─── MATERIAL PROVIDED

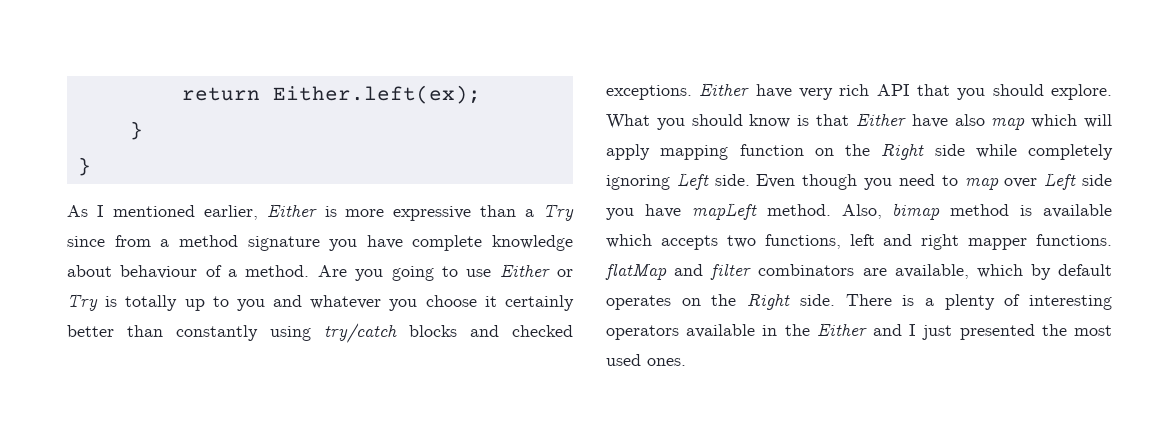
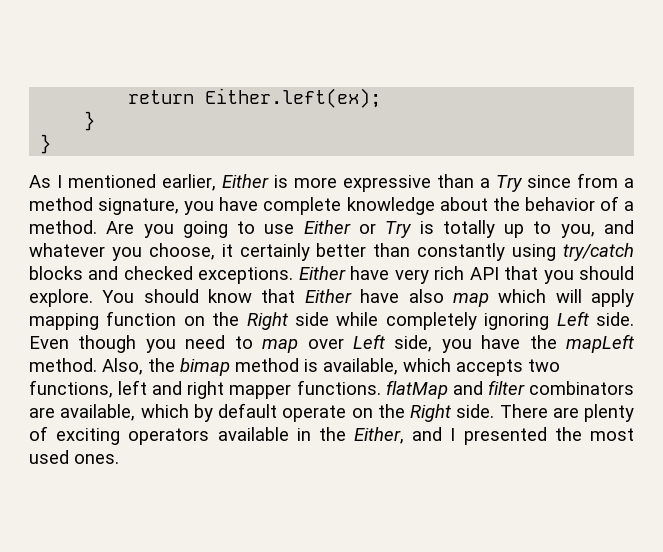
[247,236,320,251] signature -> [98,198,180,215] signature,
[120,265,198,279] behaviour -> [492,197,595,211] the behavior
[236,299,265,311] you -> [560,224,595,238] you,
[425,295,477,307] choose -> [148,243,215,260] choose,
[606,114,685,130] What you -> [102,290,135,303] You
[797,115,810,126] is -> (253, 296) none
[1082,174,1112,186] [606,204,681,220] side you have -> [394,335,557,353] side, you have the
(882, 211) none -> [148,358,175,372] the
[1043,204,1112,218] available -> [323,358,398,375] available,
[606,295,671,310] operates -> [282,405,347,422] operate
[902,295,934,306] is a -> [552,407,579,418] are
[1029,295,1112,310] interesting -> [56,428,121,445] exciting
[816,323,867,336] Either -> [354,427,405,444] Either,
[922,325,953,340] just -> (456, 434) none

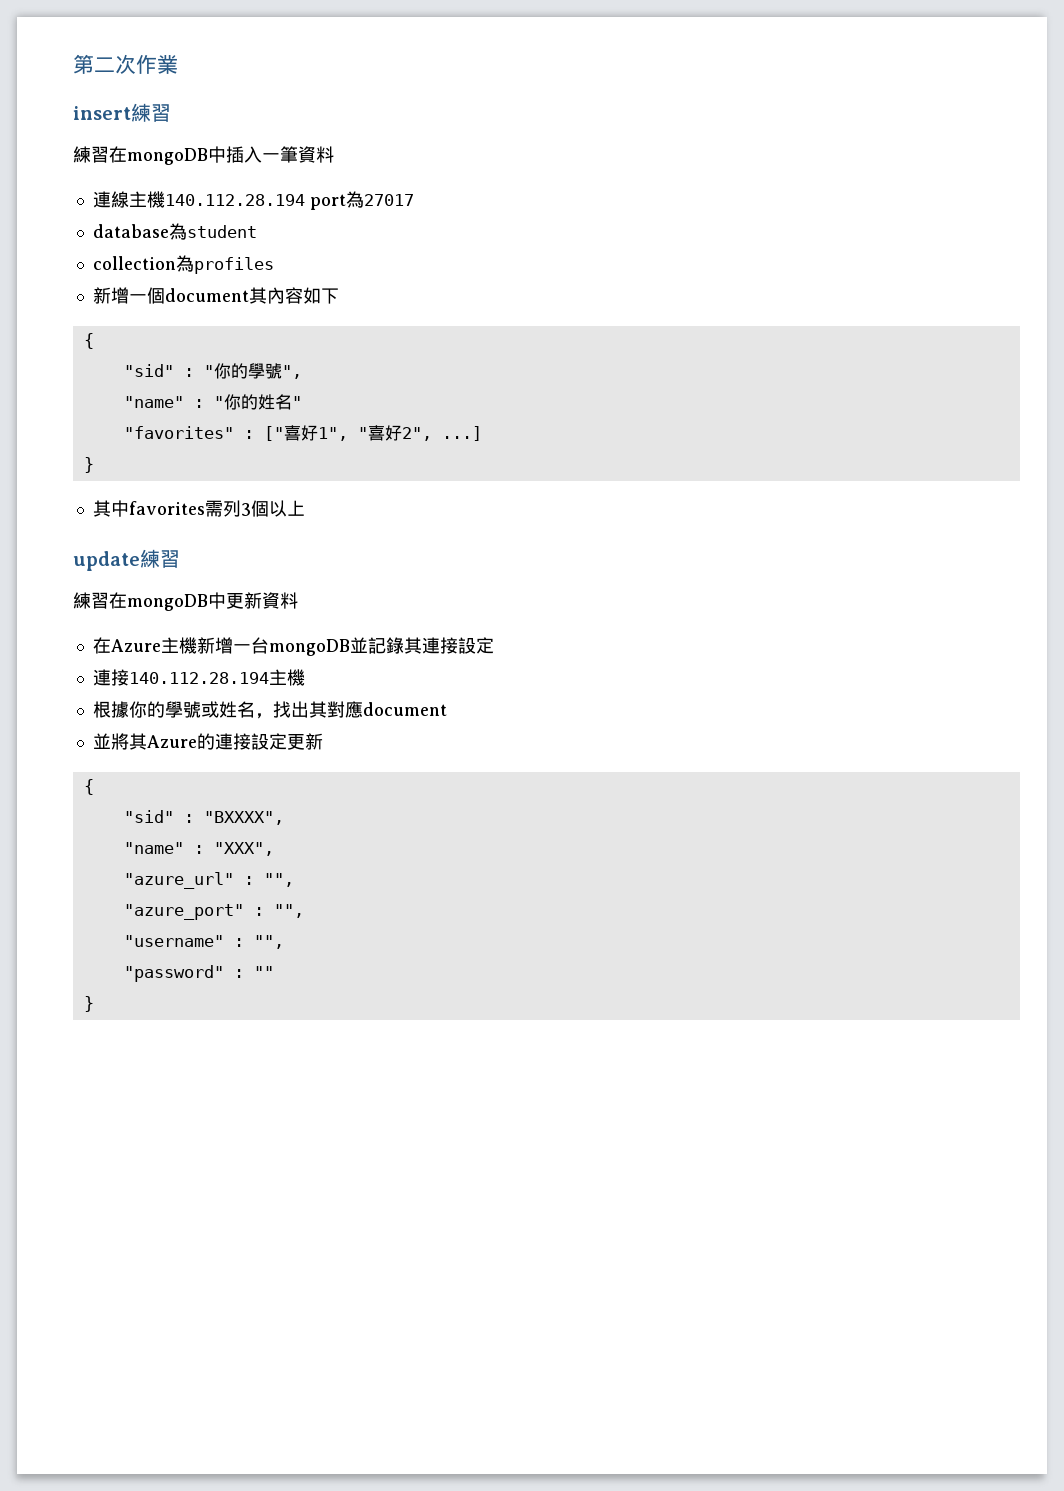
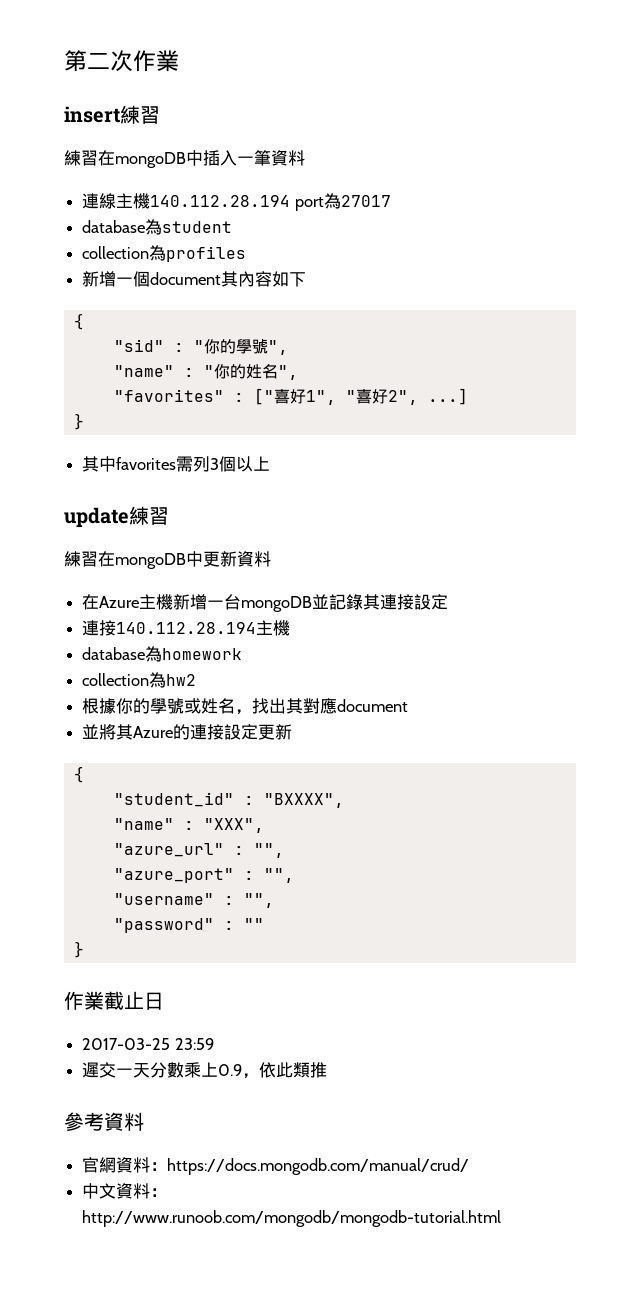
[291,396,302,408] " -> [277,365,298,380] ",
(305, 677) none -> [82,646,243,662] [82,672,197,688] // database為homework // collection為hw2
[123,810,174,823] "sid" -> [113,792,234,807] "student_id"
(94, 1004) none -> [64,991,164,1010] [82,1038,214,1050] [82,1062,328,1079] [64,1112,144,1131] [82,1157,470,1175] [82,1183,168,1199] [82,1210,502,1227] // 作業截止日 // 2017-03-25 23:59 // 遲交一天分數乘上0.9，依此類推 // 參考資料 // 官網資料：https://docs.mongodb.com/manual/crud/ // 中文資料：http://www.runoob.com/mongodb/mongodb-tutorial.html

──────

- _YOUR OBJECTIVE_: For the data above, set down exactly the lines from the line with "[797,115,810,126] is -> (253, 296) none" to the line with "(305, 677) none", both included, leaving pictures out.

- _SOLUTION TO THIS TASK_:
[797,115,810,126] is -> (253, 296) none
[1082,174,1112,186] [606,204,681,220] side you have -> [394,335,557,353] side, you have the
(882, 211) none -> [148,358,175,372] the
[1043,204,1112,218] available -> [323,358,398,375] available,
[606,295,671,310] operates -> [282,405,347,422] operate
[902,295,934,306] is a -> [552,407,579,418] are
[1029,295,1112,310] interesting -> [56,428,121,445] exciting
[816,323,867,336] Either -> [354,427,405,444] Either,
[922,325,953,340] just -> (456, 434) none

[291,396,302,408] " -> [277,365,298,380] ",
(305, 677) none -> [82,646,243,662] [82,672,197,688] // database為homework // collection為hw2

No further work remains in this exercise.